YOUR GOAL
Please copy the entries below word for word, leaving out any image.

RECORDS SHOWN

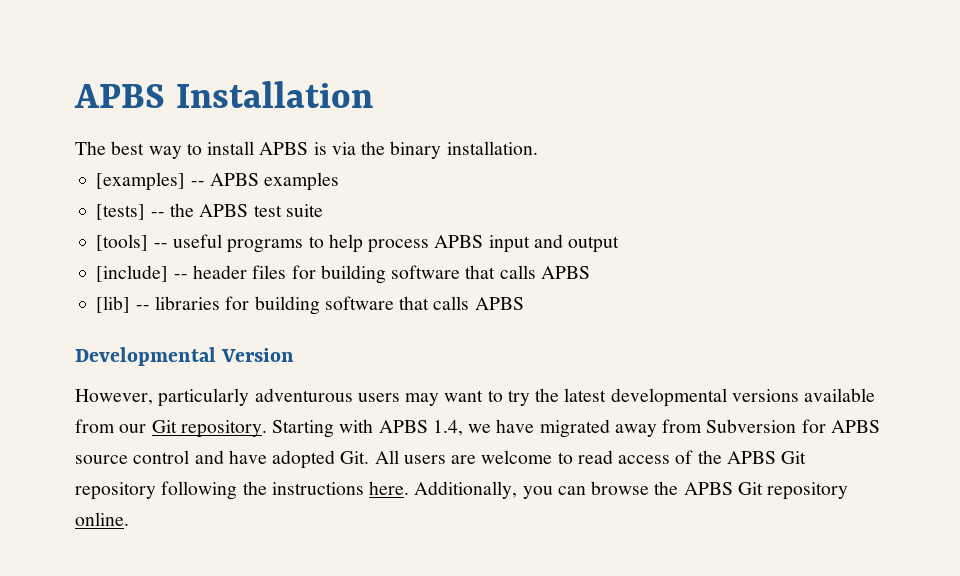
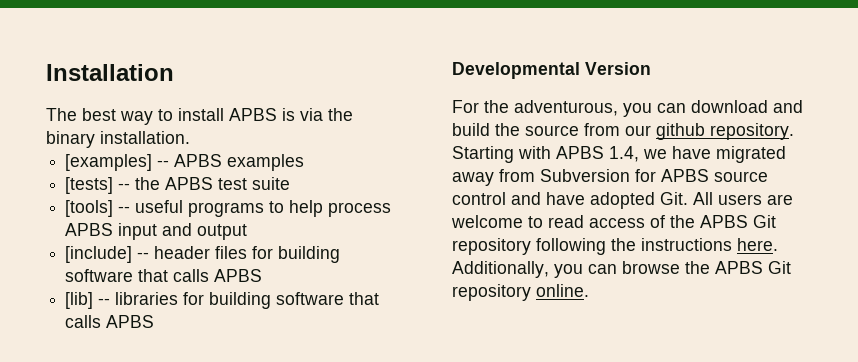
- APBS Installation
+ Installation
- However, particularly adventurous users may want to try the latest developmental versions available from our Git repository.
+ For the adventurous, you can download and build the source from our github repository.

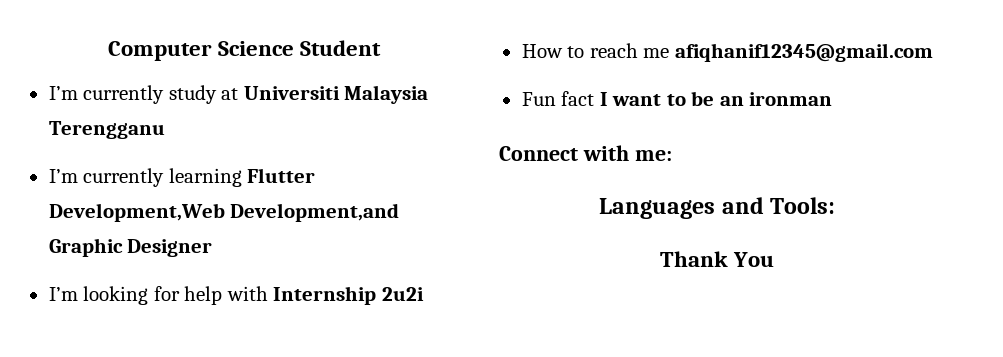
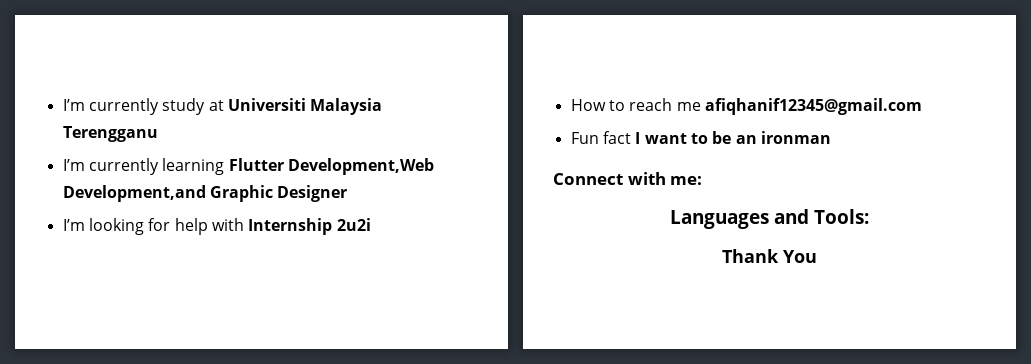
- Computer Science Student

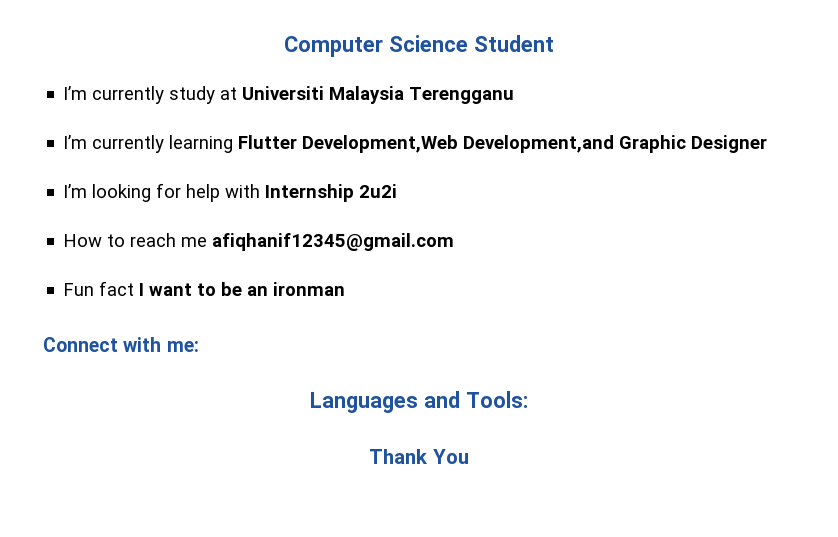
+ Computer Science Student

ANSWER BOX
- APBS Installation
+ Installation
- However, particularly adventurous users may want to try the latest developmental versions available from our Git repository.
+ For the adventurous, you can download and build the source from our github repository.

- Computer Science Student

+ Computer Science Student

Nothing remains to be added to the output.